▶ **AVAILABLE DATA**:
* * * * *

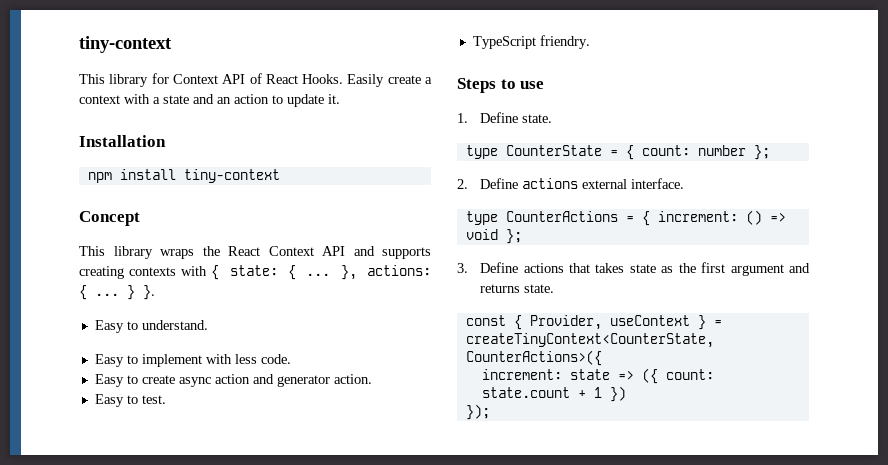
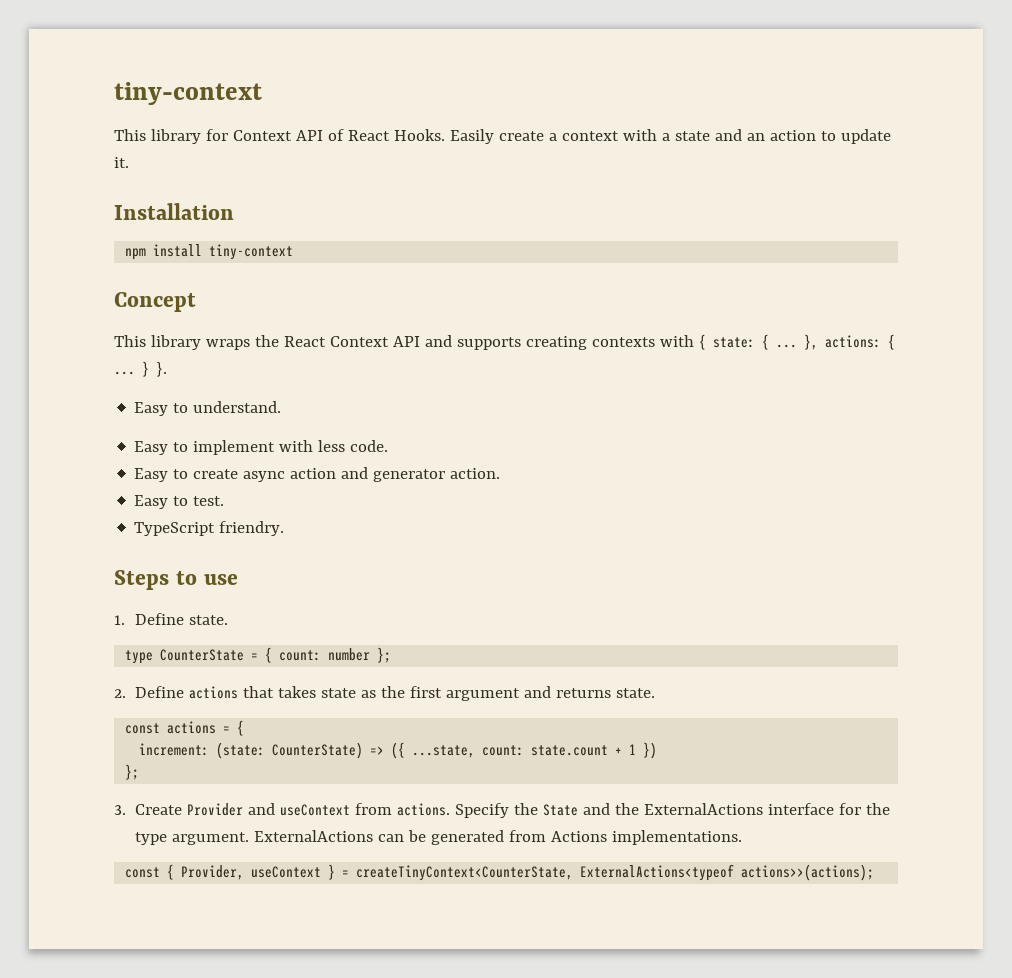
[582,178,685,189] [465,210,786,226] [465,229,522,244] [457,262,564,273] external interface. // type CounterActions = { increment: () => void }; // 3. Define actions -> (239, 692) none
(555, 288) none -> [125,720,245,736] [139,742,658,759] [125,764,140,780] [114,803,891,818] [135,830,743,845] // const actions = { // increment: (state: CounterState) => ({ ...state, count: state.count + 1 }) // }; // 3. Create Provider and useContext from actions. Specify the State and the ExternalActions interface for the type argument. ExternalActions can be generated from Actions implementations.
[465,350,602,366] [481,368,714,384] [481,386,626,402] [465,404,490,420] CounterActions>({ // increment: state => ({ count: state.count + 1 }) // }); -> [580,864,875,881] ExternalActions<typeof actions>>(actions);

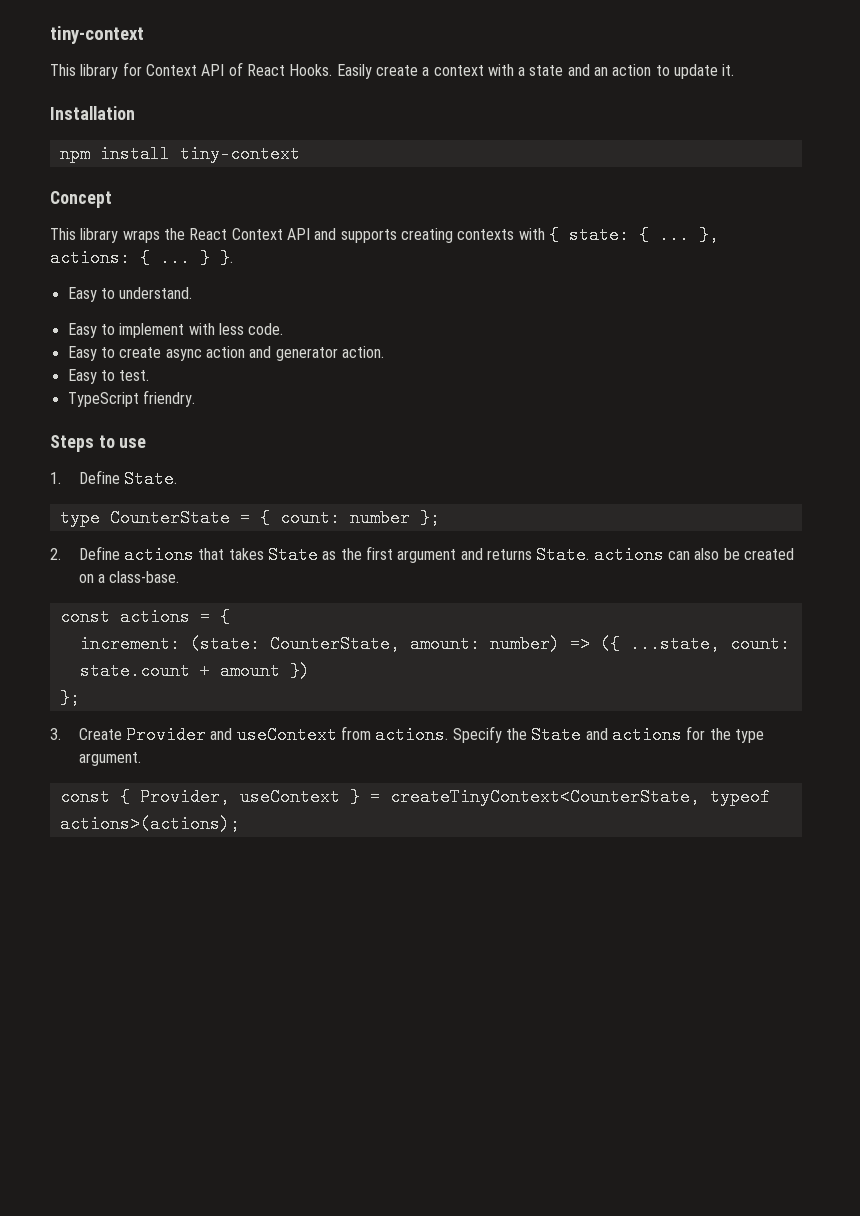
[188,615,228,625] state. -> [124,470,178,488] State.
[321,688,357,698] state -> [268,546,319,564] State
[616,688,656,698] state. -> [536,546,794,564] [78,571,180,583] State. actions can also be created on a class-base.
[272,742,364,759] CounterState) -> [269,635,560,653] CounterState, amount: number)
[629,744,637,755] 1 -> [219,662,280,680] amount
[615,803,835,815] the ExternalActions interface -> [611,726,682,744] actions
[254,830,743,845] ExternalActions can be generated from Actions implementations. -> (141, 759) none
[580,864,875,881] ExternalActions<typeof actions>>(actions); -> [709,788,770,806] [59,815,240,833] typeof actions>(actions);

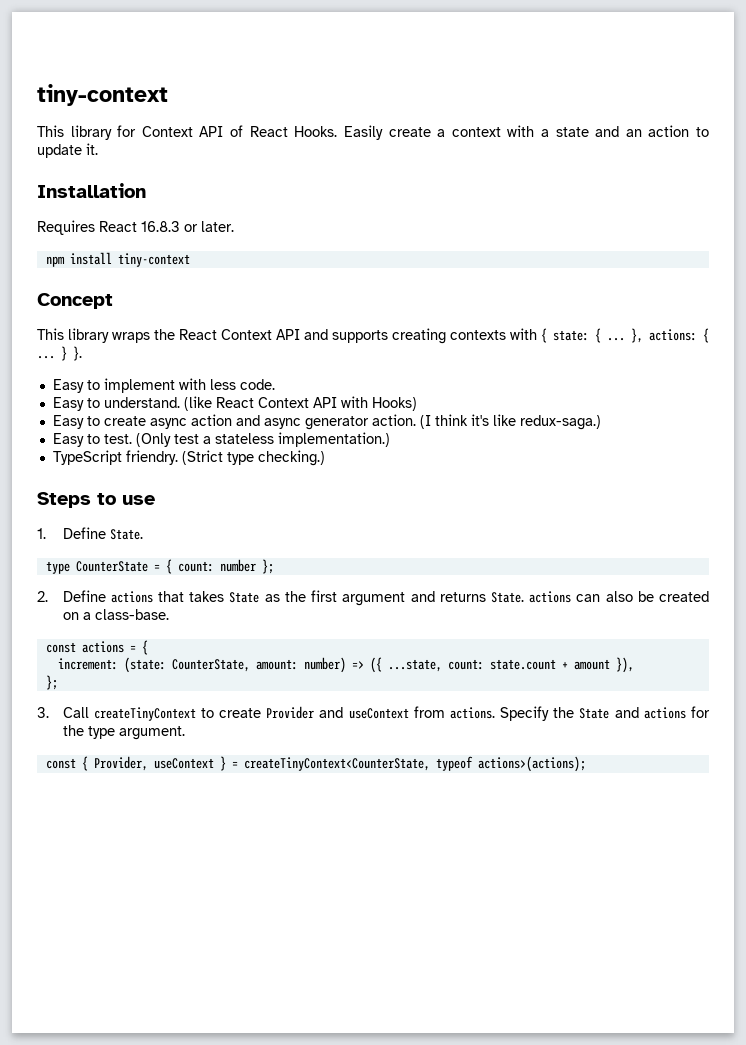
(135, 113) none -> [37,220,234,235] // Requires React 16.8.3 or later.
[67,287,193,302] // Easy to understand. -> (82, 353) none
(284, 329) none -> [52,396,417,411] // Easy to understand. (like React Context API with Hooks)
(272, 352) none -> [263,418,301,429] async
[67,369,150,384] // Easy to test. -> [419,414,601,430] [52,432,390,447] (I think it's like redux-saga.) // Easy to test. (Only test a stateless implementation.)
(195, 398) none -> [181,450,325,466] (Strict type checking.)
[289,662,310,680] }) -> [615,657,634,673] }),
[78,728,122,740] Create -> [62,707,262,721] Call createTinyContext to create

* * * * *

▶ **EXERCISE PROMPT**:
Copy each entry exactly as written. Pictures do not belong in the copy.

▶ **ANSWER BOX**:
[582,178,685,189] [465,210,786,226] [465,229,522,244] [457,262,564,273] external interface. // type CounterActions = { increment: () => void }; // 3. Define actions -> (239, 692) none
(555, 288) none -> [125,720,245,736] [139,742,658,759] [125,764,140,780] [114,803,891,818] [135,830,743,845] // const actions = { // increment: (state: CounterState) => ({ ...state, count: state.count + 1 }) // }; // 3. Create Provider and useContext from actions. Specify the State and the ExternalActions interface for the type argument. ExternalActions can be generated from Actions implementations.
[465,350,602,366] [481,368,714,384] [481,386,626,402] [465,404,490,420] CounterActions>({ // increment: state => ({ count: state.count + 1 }) // }); -> [580,864,875,881] ExternalActions<typeof actions>>(actions);

[188,615,228,625] state. -> [124,470,178,488] State.
[321,688,357,698] state -> [268,546,319,564] State
[616,688,656,698] state. -> [536,546,794,564] [78,571,180,583] State. actions can also be created on a class-base.
[272,742,364,759] CounterState) -> [269,635,560,653] CounterState, amount: number)
[629,744,637,755] 1 -> [219,662,280,680] amount
[615,803,835,815] the ExternalActions interface -> [611,726,682,744] actions
[254,830,743,845] ExternalActions can be generated from Actions implementations. -> (141, 759) none
[580,864,875,881] ExternalActions<typeof actions>>(actions); -> [709,788,770,806] [59,815,240,833] typeof actions>(actions);

(135, 113) none -> [37,220,234,235] // Requires React 16.8.3 or later.
[67,287,193,302] // Easy to understand. -> (82, 353) none
(284, 329) none -> [52,396,417,411] // Easy to understand. (like React Context API with Hooks)
(272, 352) none -> [263,418,301,429] async
[67,369,150,384] // Easy to test. -> [419,414,601,430] [52,432,390,447] (I think it's like redux-saga.) // Easy to test. (Only test a stateless implementation.)
(195, 398) none -> [181,450,325,466] (Strict type checking.)
[289,662,310,680] }) -> [615,657,634,673] }),
[78,728,122,740] Create -> [62,707,262,721] Call createTinyContext to create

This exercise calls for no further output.